ROC/AUC in Machine Learning
A Receiver Operating Characteristic curve (RUC Curve) is a graphical plot which measures the probability of a classification model at different threshold levels.
The curve is created by plotting the true positive rate or TPR(Which is plotted along the x axis) against the false positive rate or FPR(Which is plotted along the y axis).
AUC stands for Area under the Curve, it is the entire area enclosed by the ROC curve.
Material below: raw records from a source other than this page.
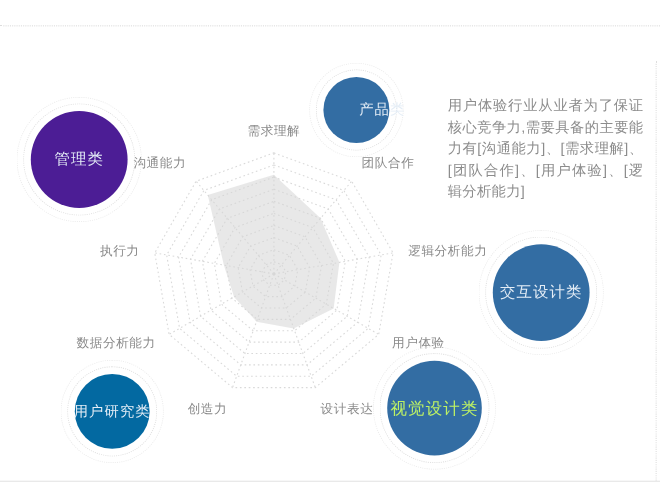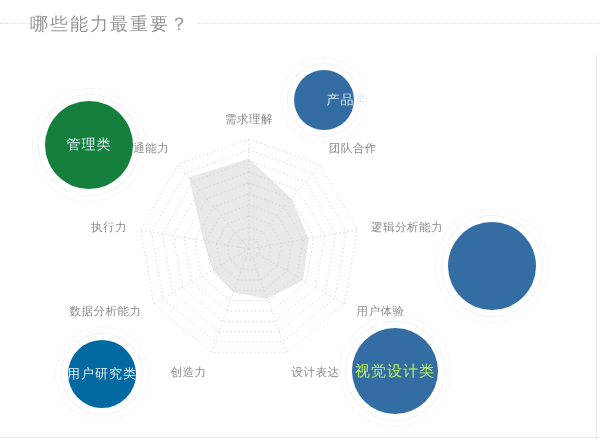"哪些能力最重要？" div.page-title { html: <div>哪些能力最重要？</div> -> none }
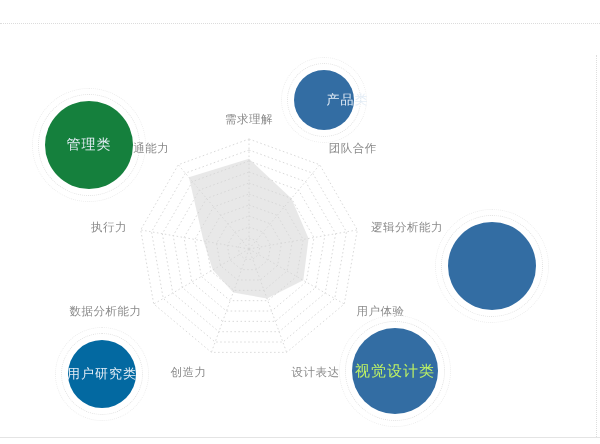"用户体验行业从业者为了保证核心竞争力,需要具备的主要能力有[沟通能力]、[需求理" div.description { html: none -> <div>用户体验行业从业者为了保证核心竞争力,需要具备的主要能力有[沟通能力]、[需求理解]、[团队合作]、[用户体验]、[逻辑分析能力]</div> }
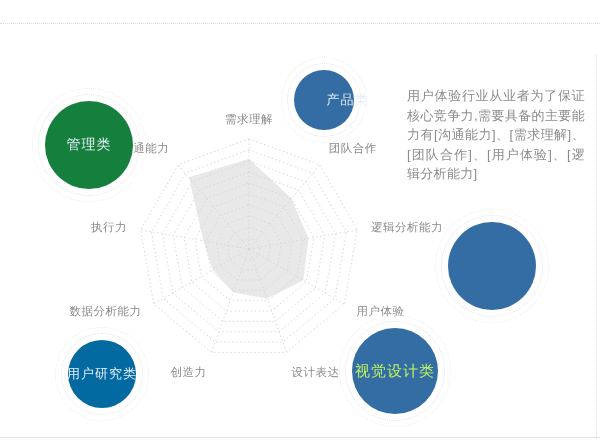"管理类" div.cat-circle { background: #15803d -> #4c1d95; left: 45px -> 28px }
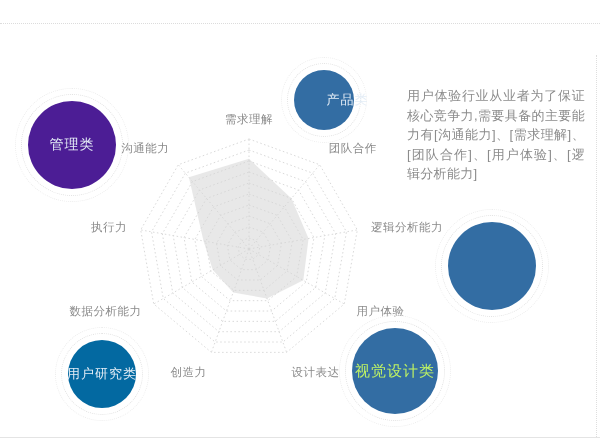"交互设计类" span.cat-label { html: none -> <span>交互设计类</span> }
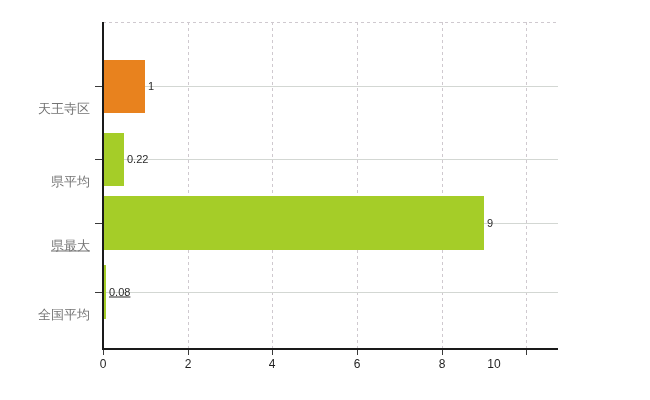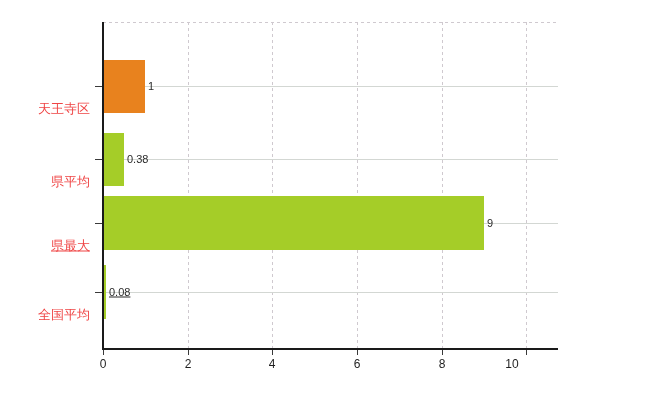"天王寺区" .cat-label { color: #ef4444 -> #737373 }
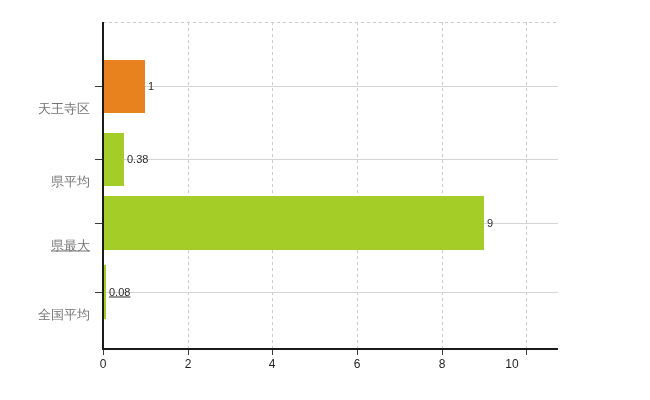"0.38" div.value-label { text: 0.38 -> 0.22 }
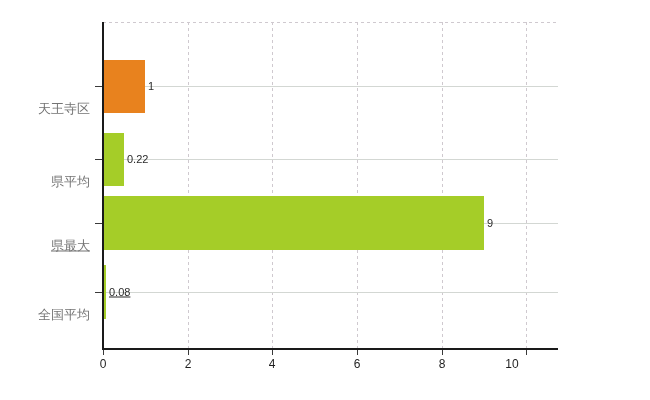"10" div.x-label { left: 512px -> 494px }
The closer the area is to 1 , the better is the model.
Uses
- ROC: For identifying the threshold value for which the machine learning model gives the best accuracy.
- AUC: To compare various machine learning algorithms to see which one has a better accuracy.
Defining terms
- True Positive(TP): Outcome where the model correctly predicts the positive class.
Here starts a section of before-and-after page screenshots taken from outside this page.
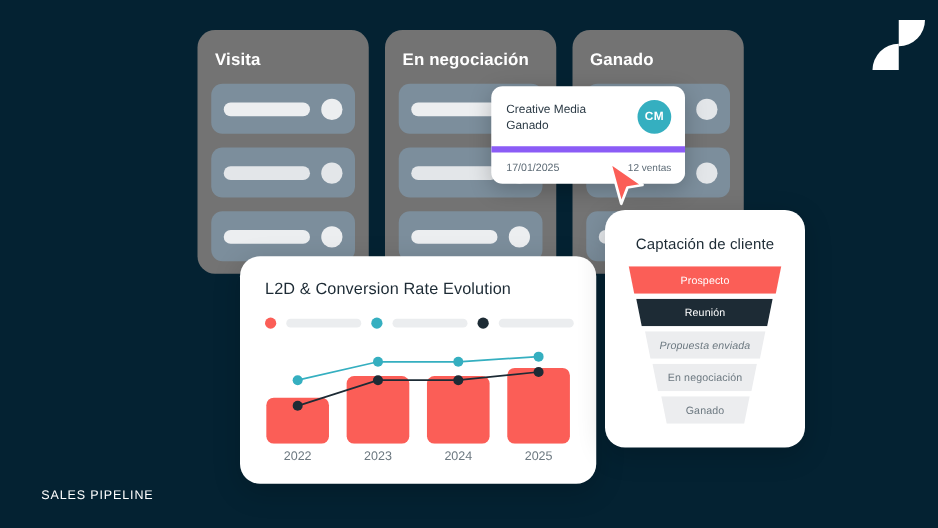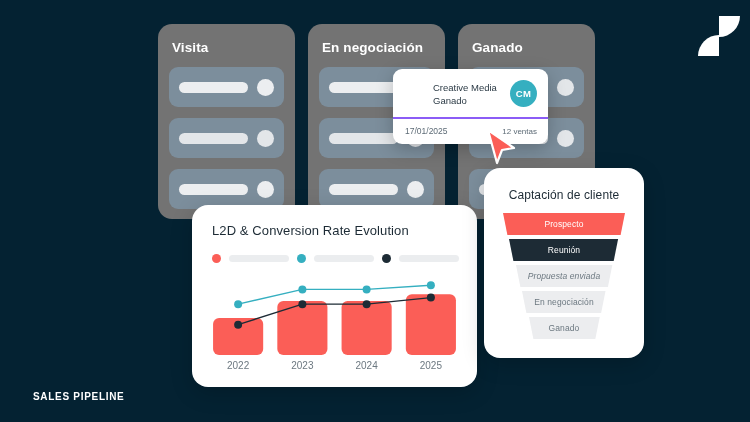"Creative Media" .popup-top { margin-left: 28px -> none }
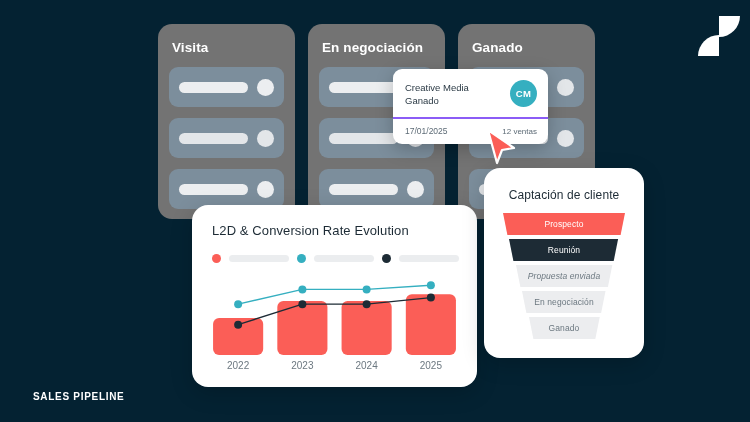"17/01/2025" .popup-bottom { border-top: 2px solid #8b5cf6 -> 5px solid #8b5cf6 }
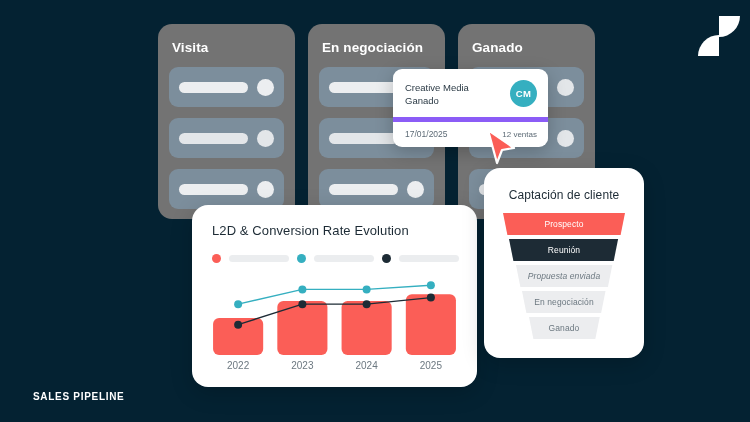"SALES PIPELINE" .caption { font-weight: 700 -> 400 }
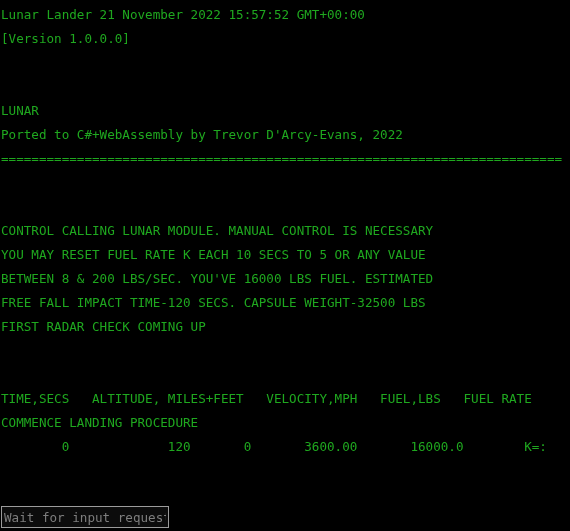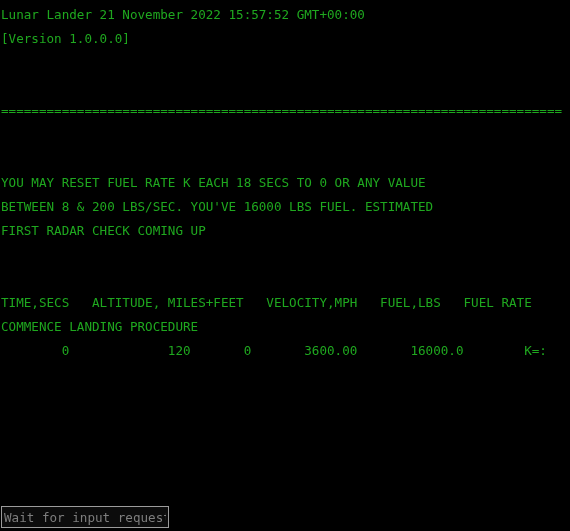"LUNAR" span.line { html: none -> <span>LUNAR</span> }
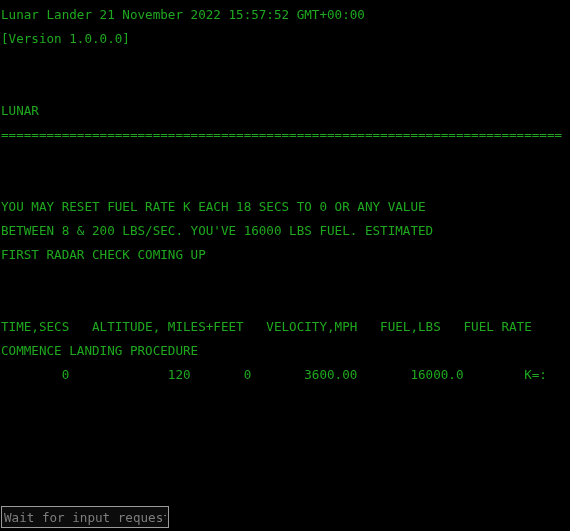"Ported to C#+WebAssembly by Trevor" span.line { html: none -> <span>Ported to C#+WebAssembly by Trevor D'Arcy-Evans, 2022</span> }
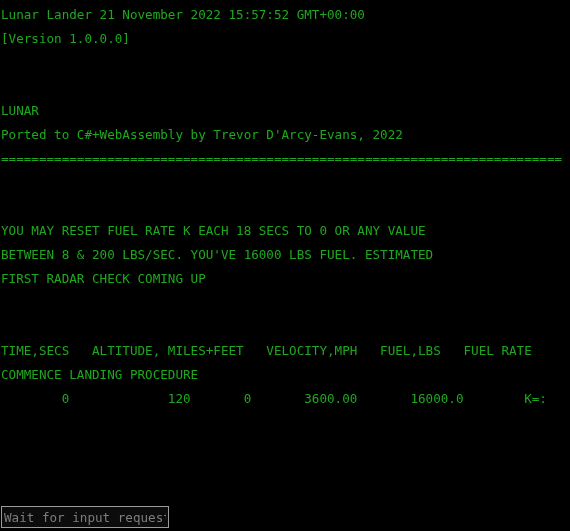"CONTROL CALLING LUNAR MODULE. MANUAL" span.line { html: none -> <span>CONTROL CALLING LUNAR MODULE. MANUAL CONTROL IS NECESSARY</span> }
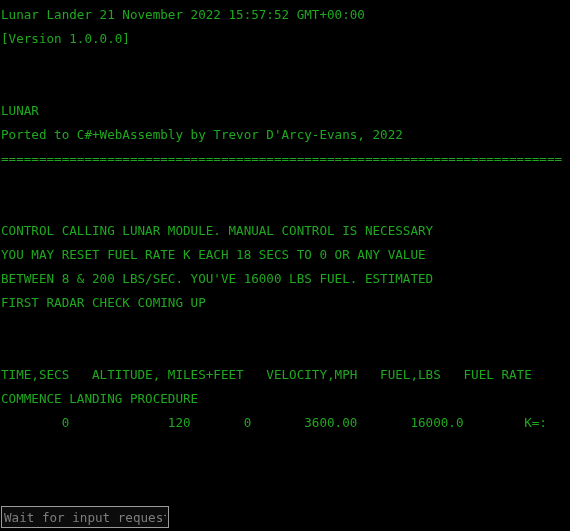"YOU MAY RESET FUEL RATE" span.line { text: 18 SECS TO 0 -> 10 SECS TO 5 }
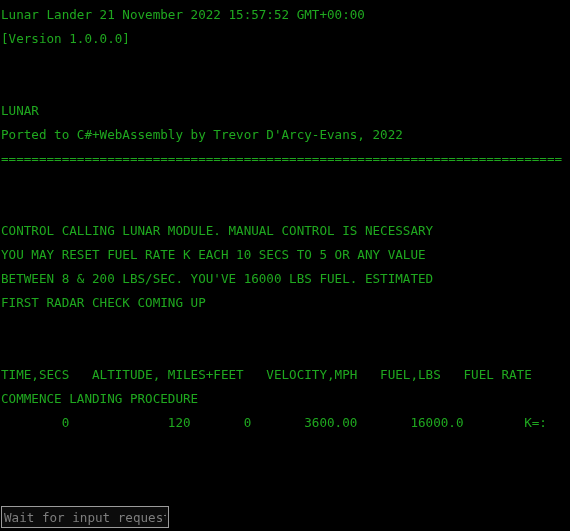"FREE FALL IMPACT TIME-120 SECS." span.line { html: none -> <span>FREE FALL IMPACT TIME-120 SECS. CAPSULE WEIGHT-32500 LBS</span> }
- False Negative(FN): Outcome where the model incorrectly predicts the negative class.
- True Positive Rate(TPR): Is the probability where an actual positive will test positive.
- False Positive Rate(FPR): Is the probability where an actual negative will test negative.
- Sensitivity: Measures the proportion of positives which are correctly identified. This is the same as True Positive Rate.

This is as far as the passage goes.